I was happy to meet Chania’s dad (Eddy) and ask more questions about Chania. He seemed happy to see her doing so well, and that I’m adopting her but when I asked if he wanted to hold her, he said “no”. It’s gotten me thinking about emotions. What do the parents feel when they give up a child? I think not holding them is often a protective issue – they’re protecting their hearts from being attached to the child. I can see this dad can’t afford Chania, since he’s poor and has 8 other children (which is a whole different issue in my book - birth control L.) His other children are ages 4,6,8,10, 14,16X2, 18.
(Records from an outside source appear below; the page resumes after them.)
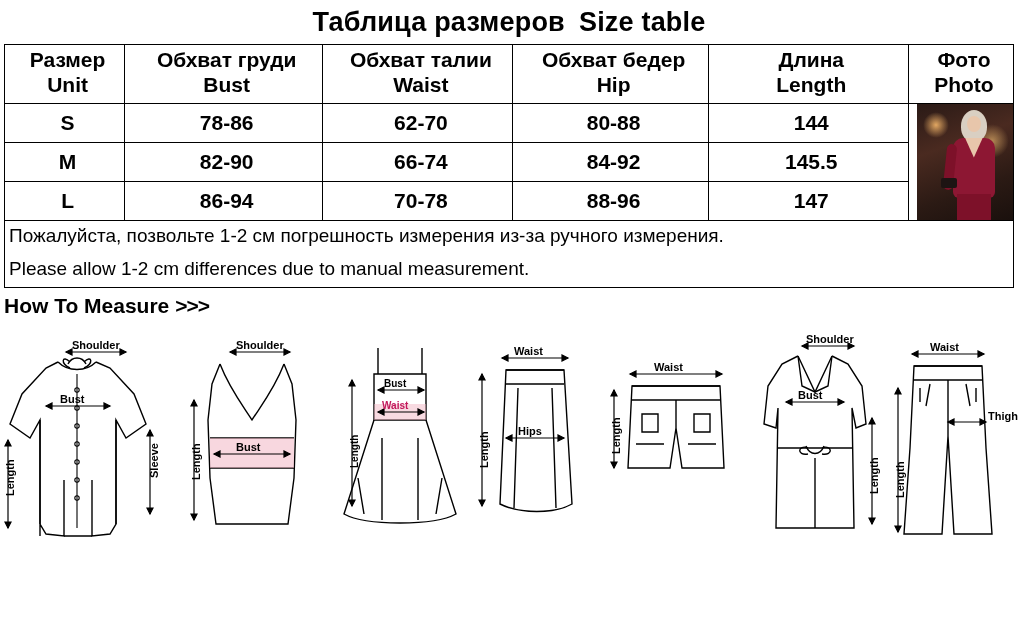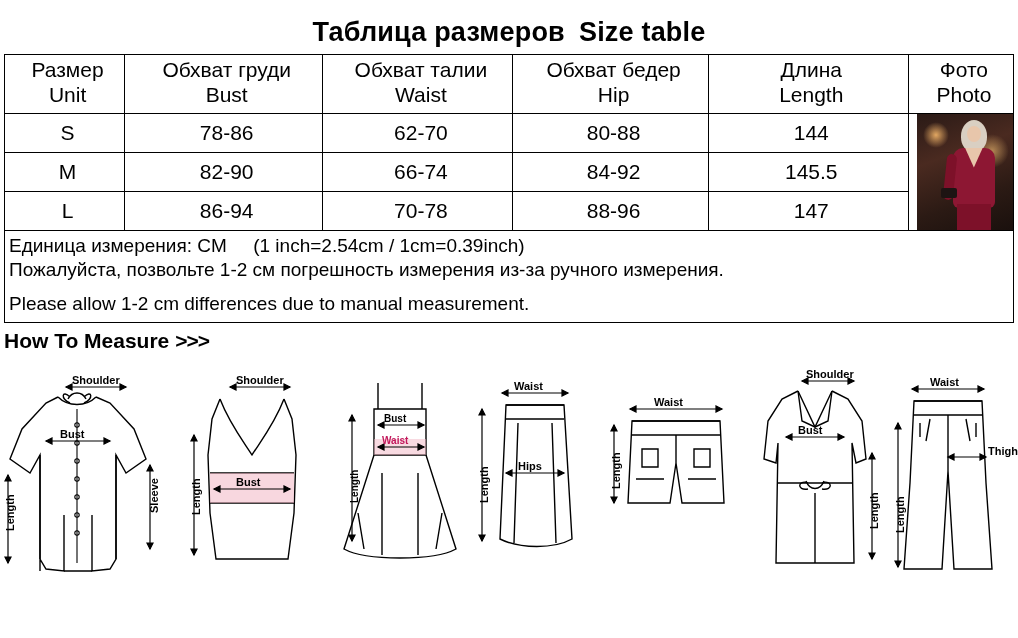--- a/index.html
+++ b/index.html
@@ -19,37 +19,37 @@
     width: 1018px;
     height: 638px;
     position: relative;
   }
   
   .title {
     text-align: center;
     font-size: 27px;
     font-weight: bold;
     letter-spacing: 0.2px;
-    padding-top: 17px;
+    padding-top: 7px;
     padding-bottom: 6px;
     line-height: 1.15;
   }
   .title .sep { display: inline-block; width: 14px; }
   
   .size-table {
     width: 1010px;
     margin: 0 4px;
     border-collapse: collapse;
     table-layout: fixed;
   }
   .size-table td, .size-table th {
     border: 1px solid #000;
     text-align: center;
     vertical-align: middle;
-    font-weight: normal;
+    font-weight: bold;
     padding-left: 8px;
   }
   .hdr-cell {
     padding: 3px 2px 5px 2px;
     line-height: 1.18;
   }
   .hdr-cell .ru { font-size: 21px; display: block; }
   .hdr-cell .en { font-size: 21px; display: block; }
   .data-cell {
     font-size: 21px;
@@ -240,21 +240,20 @@
       <td class="data-cell">L</td>
       <td class="data-cell">86-94</td>
       <td class="data-cell">70-78</td>
       <td class="data-cell">88-96</td>
       <td class="data-cell">147</td>
     </tr>
   </tbody>
     </table>
 
   <div class="notes">
-    <div class="note-line">Единица измерения: CM     (1 inch=2.54cm / 1cm=0.39inch)</div>
     <div class="note-line">Пожалуйста, позвольте 1-2 см погрешность измерения из-за ручного измерения.</div>
     <div class="note-gap"></div>
     <div class="note-line">Please allow 1-2 cm differences due to manual measurement.</div>
   </div>
 
   <div class="howto">
     <span>How To Measure</span>
     <span class="arrows">&gt;&gt;&gt;</span>
   </div>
I don’t understand why the mom died. She had the baby in a hospital; everything was normal. She went home, ate and drank something, and then died. But God had a hand on Chania, and I’m grateful she ended up all the way over here with me. It really can only be God. Makes me realize more than ever that God intended her for me.

Vanessa, a missionary from Angel Missions who worked at getting medical visas for kids needing treatment in the US, was way up north visiting a friend for 20 days. Her car had trouble and Eddy (a mechanic) ended up working on it. He told her about his wife dying and his newborn baby. She offered to help but since she couldn’t keep her, she asked him to find a lady to take care of her, and she would provide the formula. After 15 days, she found out little of the formula actually went to Chania. The lady was giving it to other children as well. She was feeding Chania other foods too, gerber, etc.(Yea a newborn!) They said she almost died. Vanessa took her than and kept her for 5 days, and then returned to Port au Prince with her and put her in an orphanage. Again the formula she provided was given to other babies as well, and she wasn’t being taken care of well – dirty, no diapers, etc. When Vanessa met Heather (from my Creshe), she asked her to take her and give her a home, and Heather took her for me.

Yes, the first month was difficult – she was very anemic, and didn’t know how to suck, and was full of gas. But now… She is a different baby!!! So easy to take care of, and smiles so easy. (I must be the most beautiful person in the world to her, cause all it takes is seeing me, and she smiles J ) I guess that’s how that unconditional mother love gets developed, eh?

My first step in sponsoring them to Canada is done too. I just heard from Canadian immigration yesterday, that I’m eligible to sponsor them. I think now we have to wait to finish the adoption before I can do the next phase, although I can definitely get all the paperwork ready. Right now I feel a little lost of all that I need for that, but I’m hoping the Embassy will guide me in that. They get notified from the government of my eligibility, and tell me what I need, I believe. So that will be my job in the next few weeks.

So my prayer requests I guess are obvious: A quick Judge appointment to be able to finish Caleb’s adoption, fast proceedings in IBESR for Chania, and for me to know how to get ready for the application for Permanent Residency to Canada for them.

May God bless you, guide you and give you a good day today!!!!